Although the entries contain pictures, the copy should hold only their exact text.
═════ Dataset extract
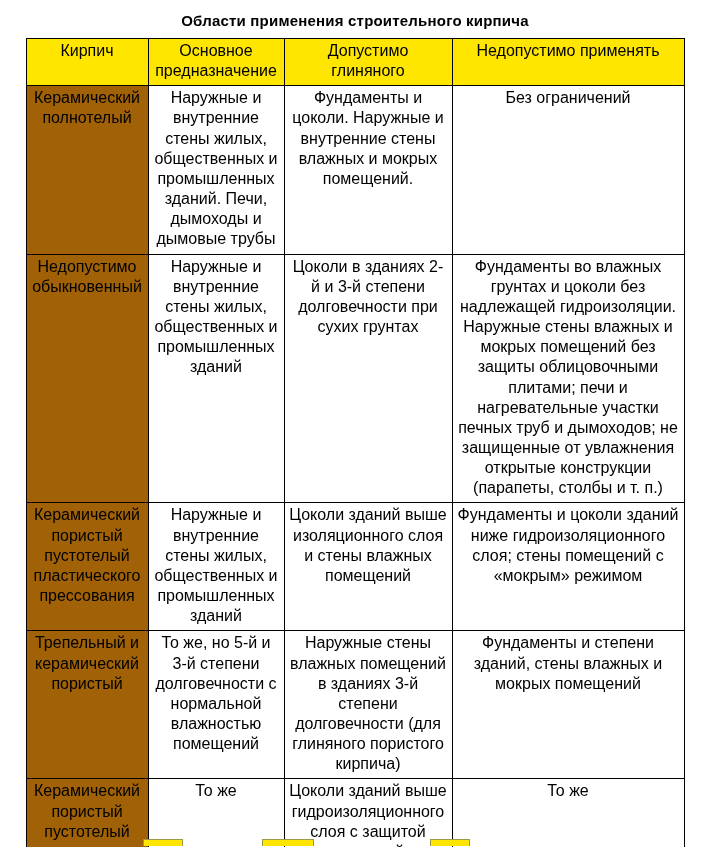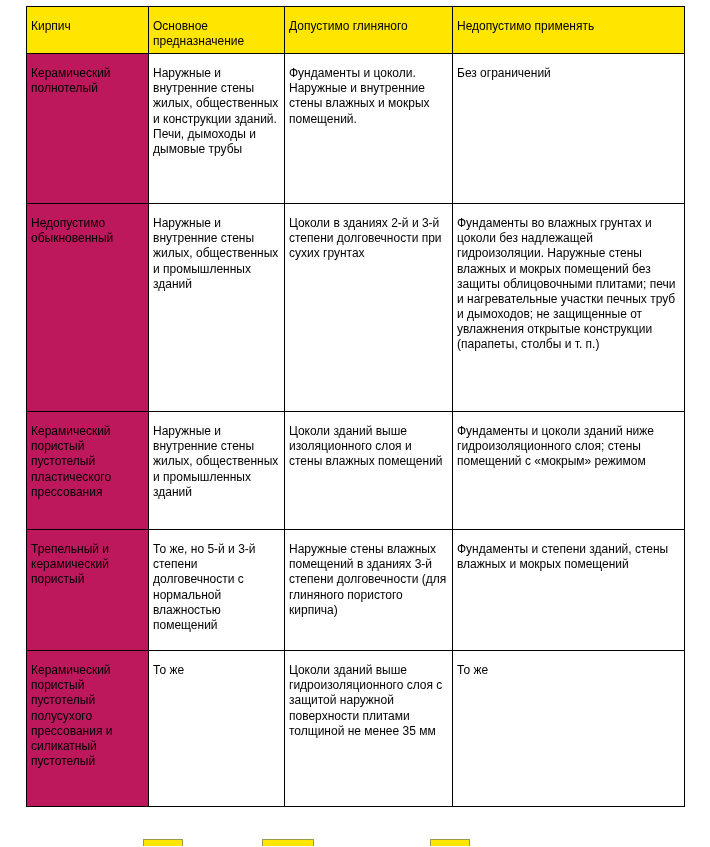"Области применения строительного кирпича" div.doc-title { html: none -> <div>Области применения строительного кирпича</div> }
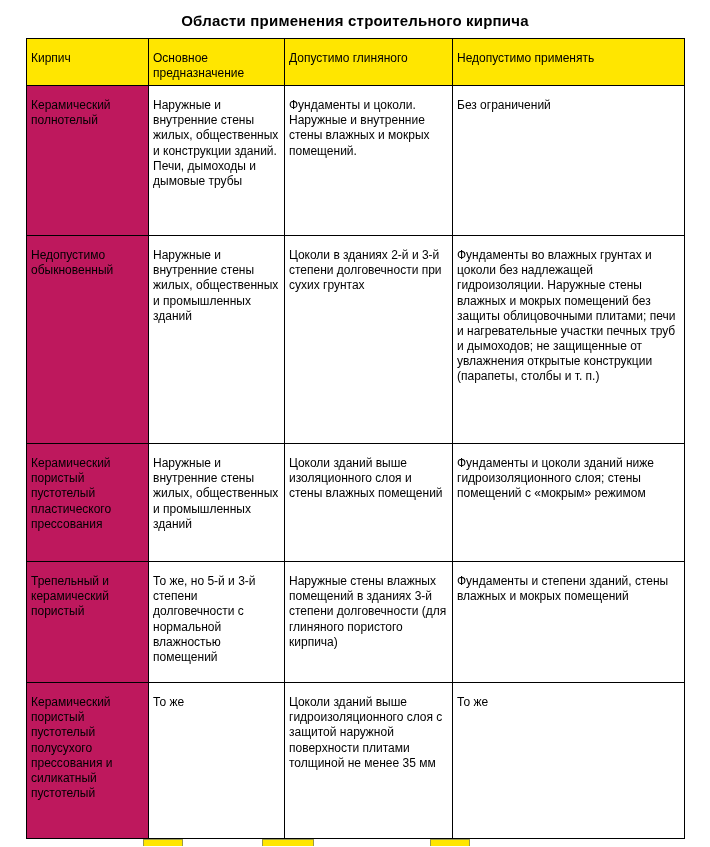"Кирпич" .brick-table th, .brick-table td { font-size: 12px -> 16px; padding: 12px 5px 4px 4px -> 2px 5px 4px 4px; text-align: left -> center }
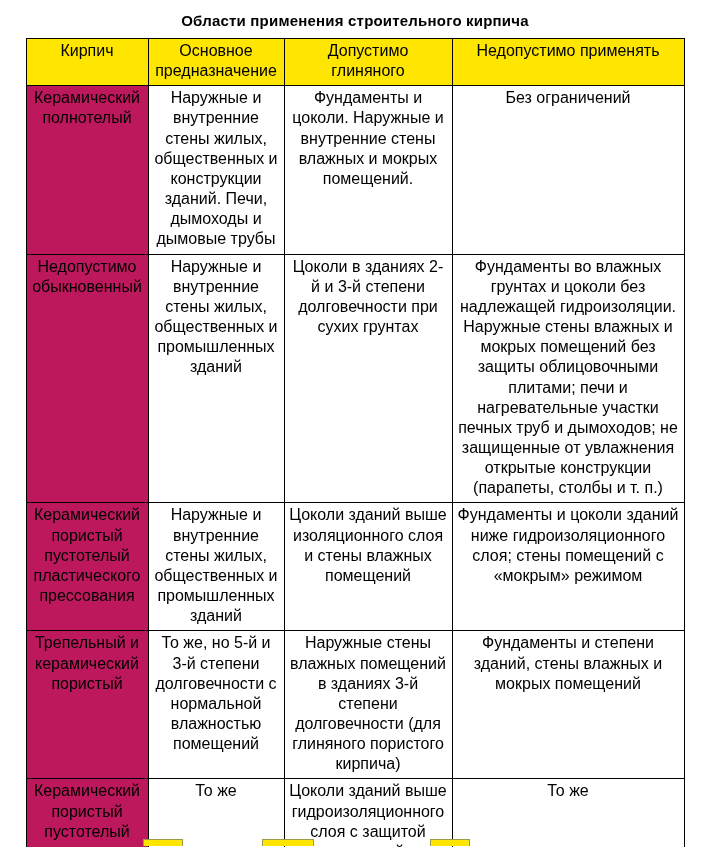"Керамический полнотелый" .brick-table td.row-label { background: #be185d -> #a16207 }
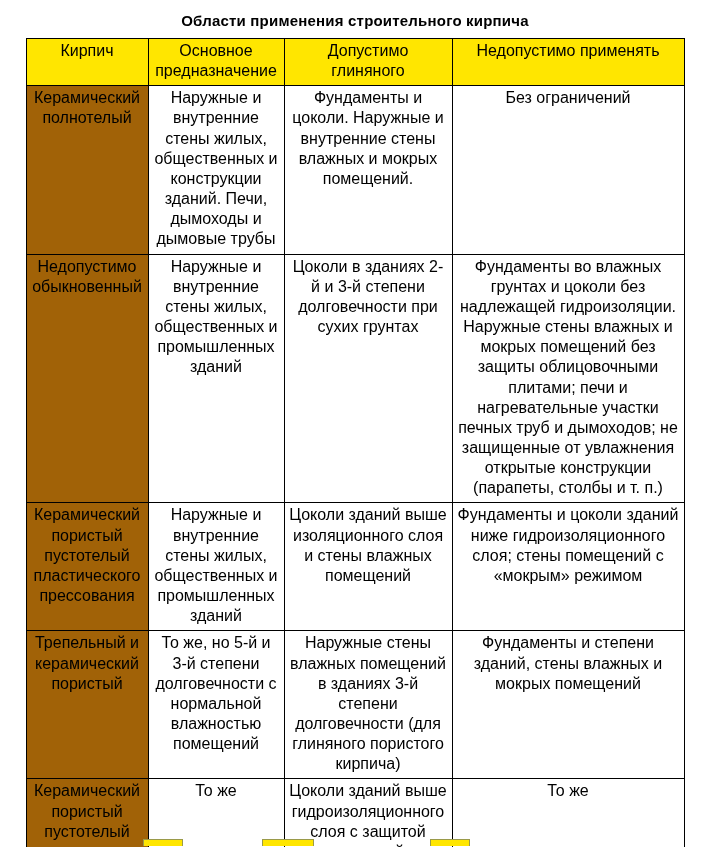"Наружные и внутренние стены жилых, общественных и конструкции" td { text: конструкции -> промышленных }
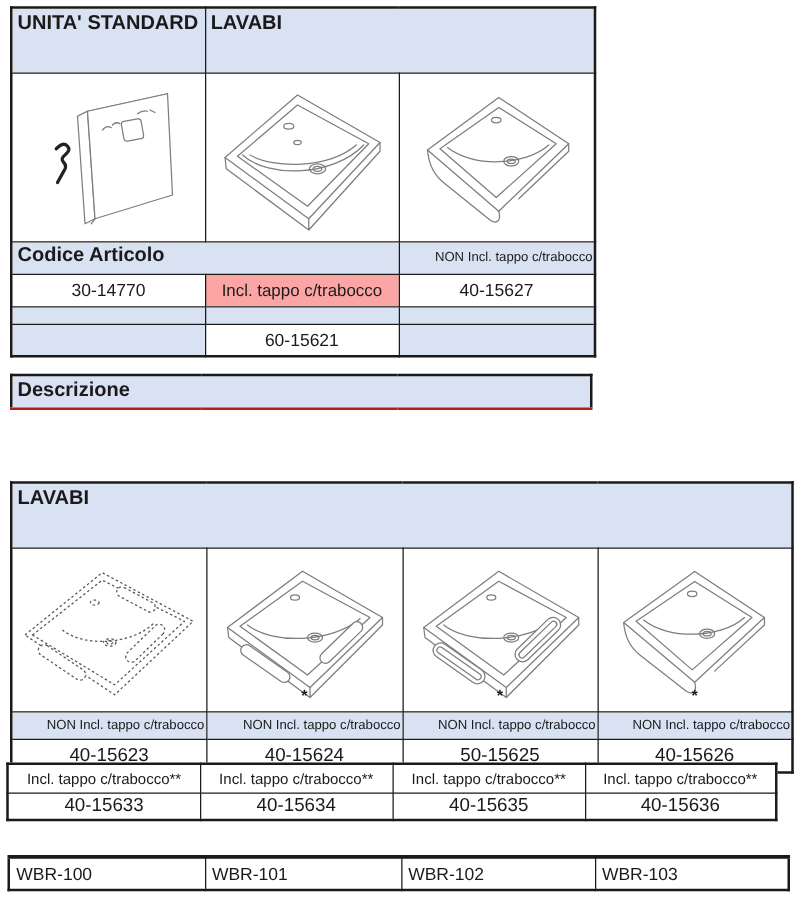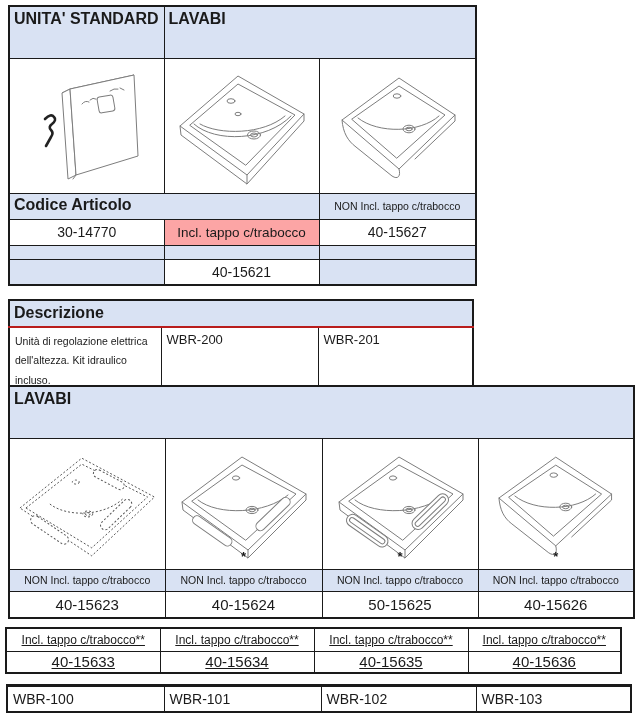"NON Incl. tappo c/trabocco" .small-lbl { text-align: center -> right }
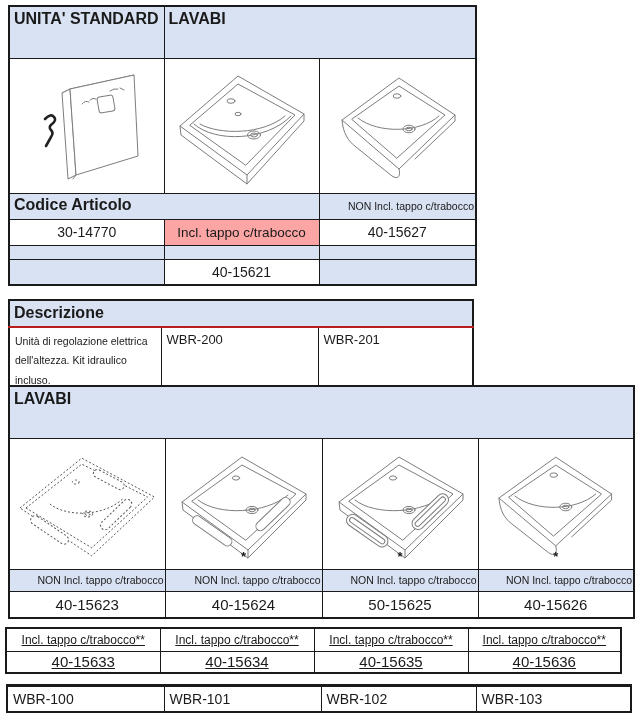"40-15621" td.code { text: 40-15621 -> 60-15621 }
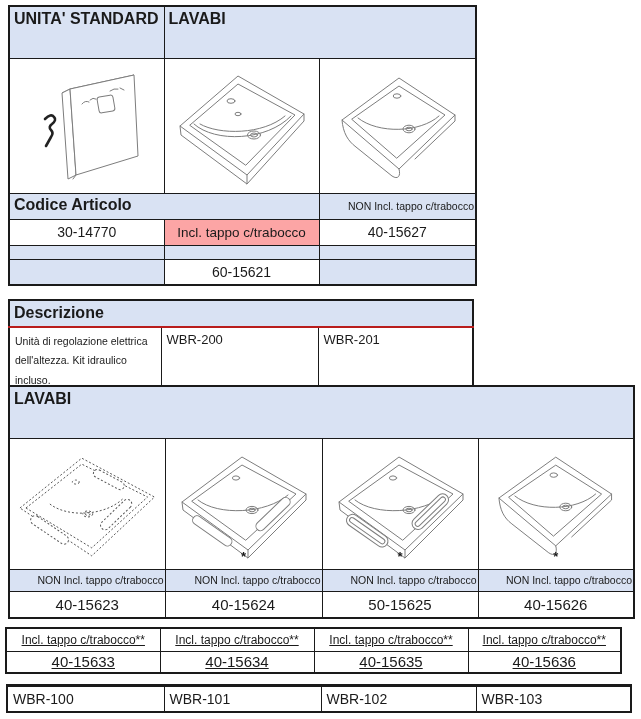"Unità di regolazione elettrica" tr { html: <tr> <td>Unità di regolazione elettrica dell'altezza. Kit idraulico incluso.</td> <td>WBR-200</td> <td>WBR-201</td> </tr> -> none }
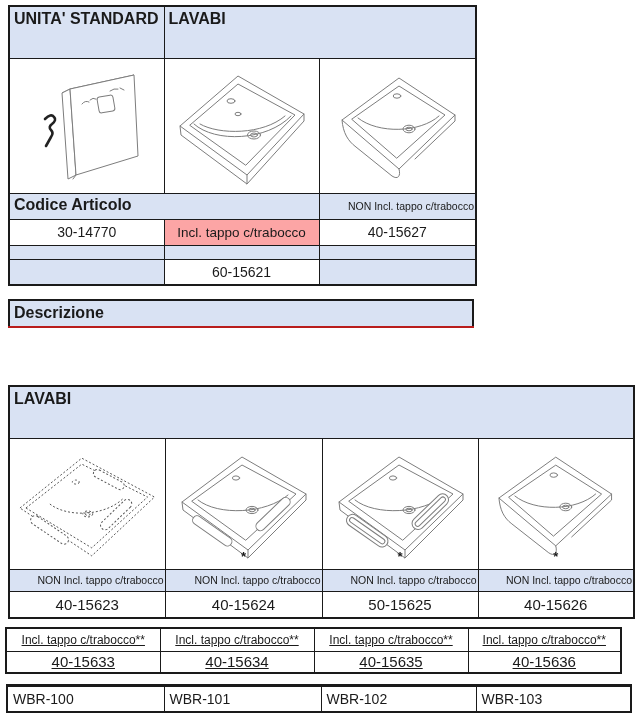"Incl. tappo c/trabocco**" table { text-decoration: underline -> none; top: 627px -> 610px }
══════════
● Completed exercise
"Области применения строительного кирпича" div.doc-title { html: none -> <div>Области применения строительного кирпича</div> }
"Кирпич" .brick-table th, .brick-table td { font-size: 12px -> 16px; padding: 12px 5px 4px 4px -> 2px 5px 4px 4px; text-align: left -> center }
"Керамический полнотелый" .brick-table td.row-label { background: #be185d -> #a16207 }
"Наружные и внутренние стены жилых, общественных и конструкции" td { text: конструкции -> промышленных }
"NON Incl. tappo c/trabocco" .small-lbl { text-align: center -> right }
"40-15621" td.code { text: 40-15621 -> 60-15621 }
"Unità di regolazione elettrica" tr { html: <tr> <td>Unità di regolazione elettrica dell'altezza. Kit idraulico incluso.</td> <td>WBR-200</td> <td>WBR-201</td> </tr> -> none }
"Incl. tappo c/trabocco**" table { text-decoration: underline -> none; top: 627px -> 610px }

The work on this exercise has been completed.